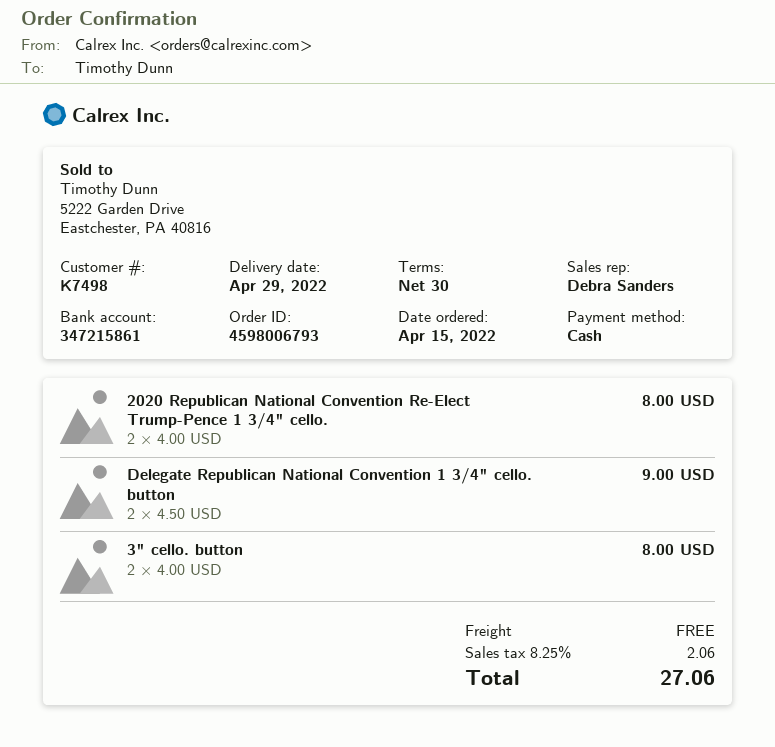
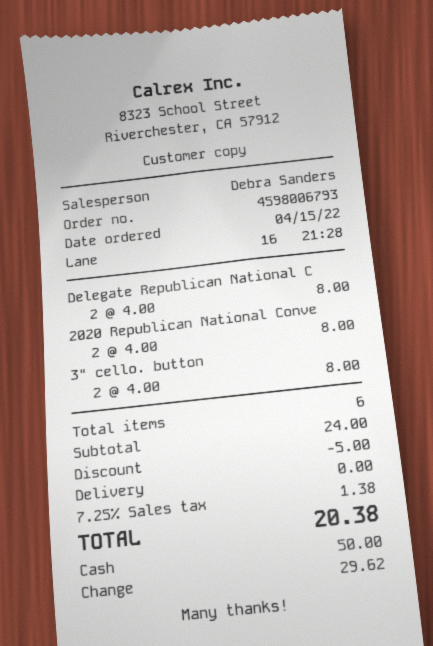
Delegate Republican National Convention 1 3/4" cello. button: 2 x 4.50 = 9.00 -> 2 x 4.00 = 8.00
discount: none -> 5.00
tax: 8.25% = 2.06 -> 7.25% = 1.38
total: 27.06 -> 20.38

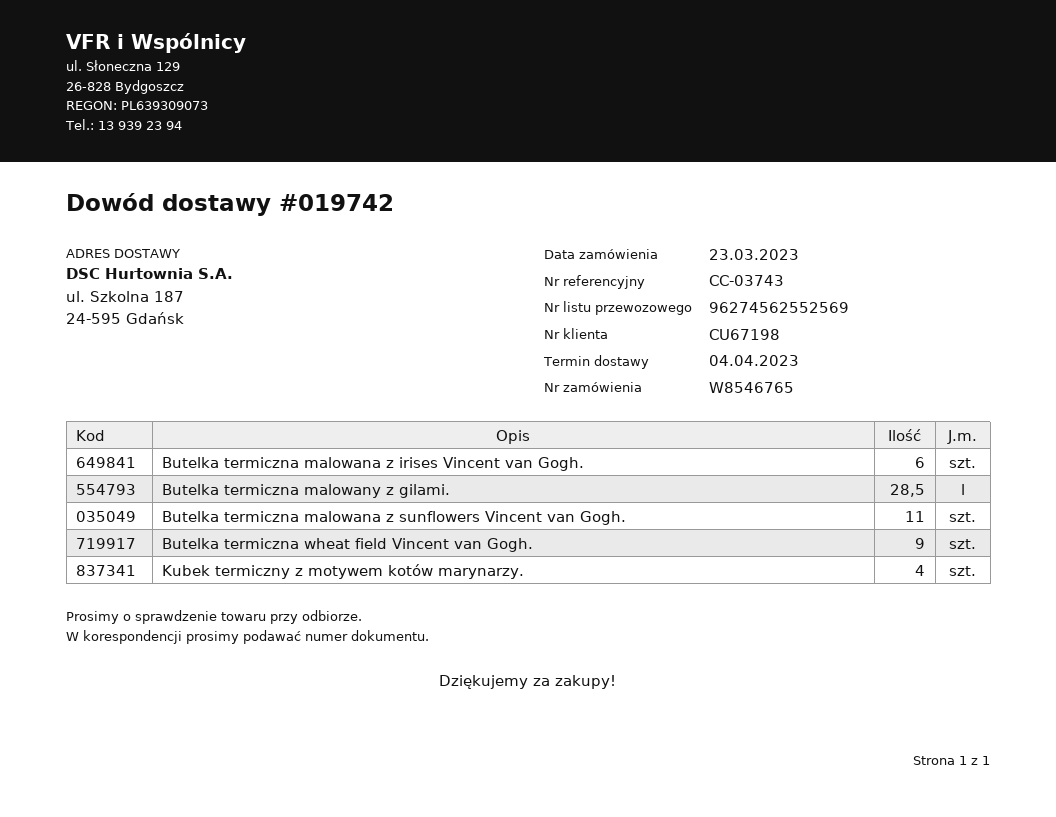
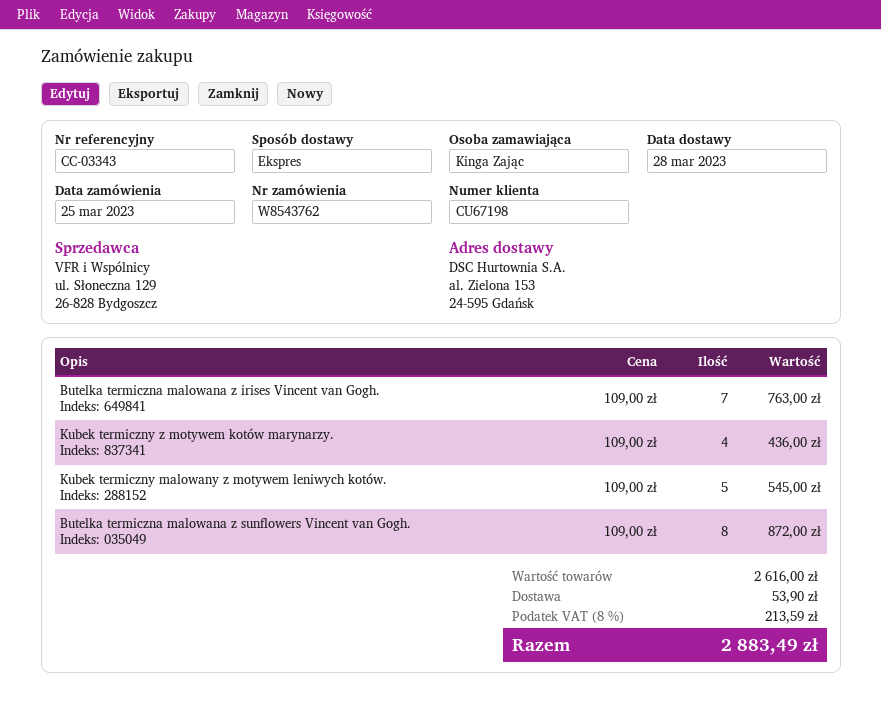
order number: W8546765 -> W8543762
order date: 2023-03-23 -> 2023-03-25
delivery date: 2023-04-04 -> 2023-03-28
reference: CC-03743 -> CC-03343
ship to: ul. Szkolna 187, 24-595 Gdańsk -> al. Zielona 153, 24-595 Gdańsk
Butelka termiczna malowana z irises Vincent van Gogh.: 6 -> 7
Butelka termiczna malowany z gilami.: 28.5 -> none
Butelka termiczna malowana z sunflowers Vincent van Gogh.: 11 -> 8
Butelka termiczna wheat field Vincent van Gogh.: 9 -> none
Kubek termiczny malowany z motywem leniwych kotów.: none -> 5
──────
**Goal of the exercise:**
Transcribe all of the listing precisely. The images stay out of it.

**Result of this task:**
Delegate Republican National Convention 1 3/4" cello. button: 2 x 4.50 = 9.00 -> 2 x 4.00 = 8.00
discount: none -> 5.00
tax: 8.25% = 2.06 -> 7.25% = 1.38
total: 27.06 -> 20.38

order number: W8546765 -> W8543762
order date: 2023-03-23 -> 2023-03-25
delivery date: 2023-04-04 -> 2023-03-28
reference: CC-03743 -> CC-03343
ship to: ul. Szkolna 187, 24-595 Gdańsk -> al. Zielona 153, 24-595 Gdańsk
Butelka termiczna malowana z irises Vincent van Gogh.: 6 -> 7
Butelka termiczna malowany z gilami.: 28.5 -> none
Butelka termiczna malowana z sunflowers Vincent van Gogh.: 11 -> 8
Butelka termiczna wheat field Vincent van Gogh.: 9 -> none
Kubek termiczny malowany z motywem leniwych kotów.: none -> 5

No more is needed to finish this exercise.